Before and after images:

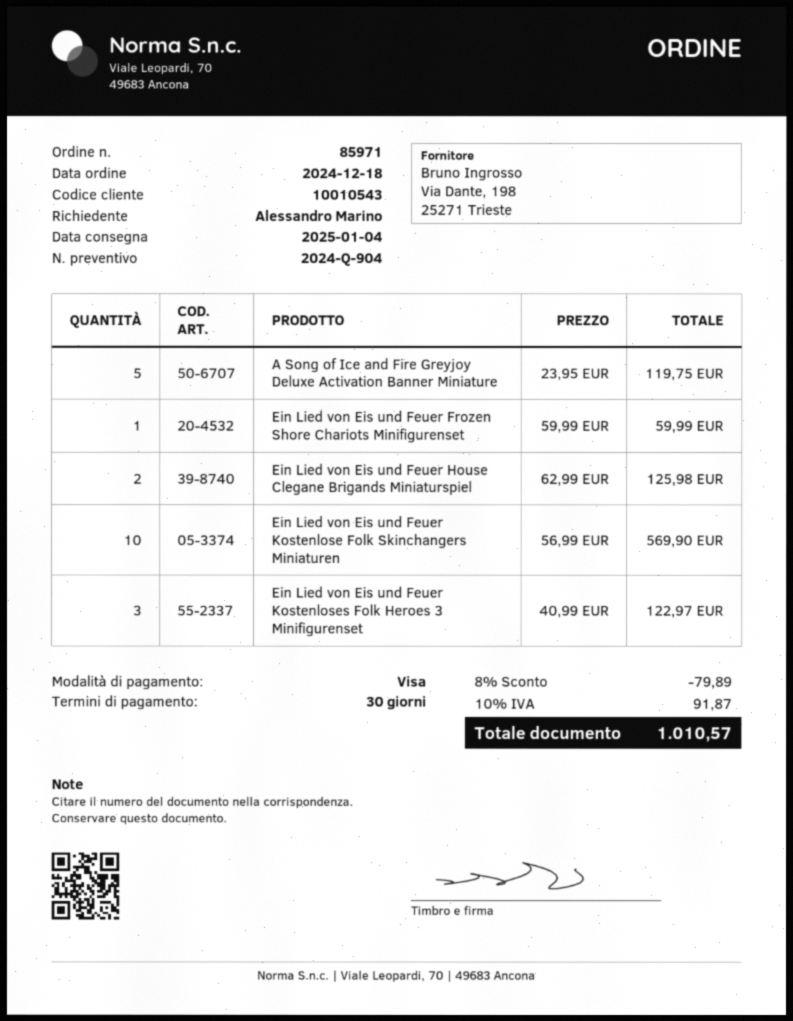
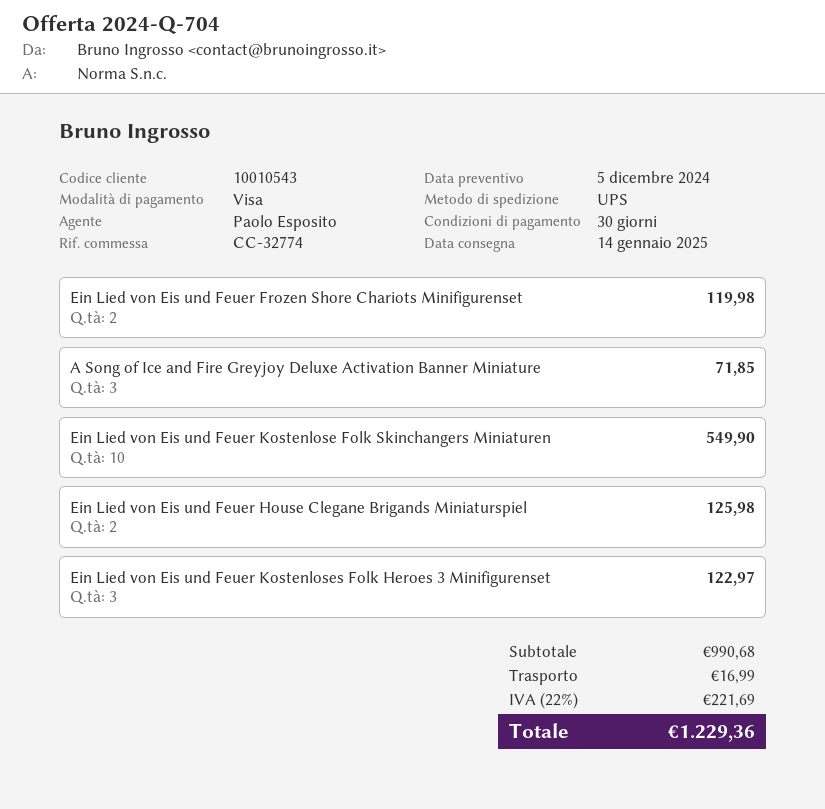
quote number: 2024-Q-904 -> 2024-Q-704
delivery date: 2025-01-04 -> 2025-01-14
A Song of Ice and Fire Greyjoy Deluxe Activation Banner Miniature: 5 for 119.75 -> 3 for 71.85
Ein Lied von Eis und Feuer Frozen Shore Chariots Minifigurenset: 1 for 59.99 -> 2 for 119.98
Ein Lied von Eis und Feuer Kostenlose Folk Skinchangers Miniaturen: 10 for 569.90 -> 10 for 549.90
discount: 8% = 79.89 -> none
shipping: none -> 16.99
tax: 10% = 91.87 -> 22% = 221.69
total: 1010.57 -> 1229.36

- [EXERCISE PROMPT]
Give the lines again exactly, starting where the entries begin and stopping once the line with "A Song of Ice" is included; pictures are not copied.

- [SOLVED EXERCISE]
quote number: 2024-Q-904 -> 2024-Q-704
delivery date: 2025-01-04 -> 2025-01-14
A Song of Ice and Fire Greyjoy Deluxe Activation Banner Miniature: 5 for 119.75 -> 3 for 71.85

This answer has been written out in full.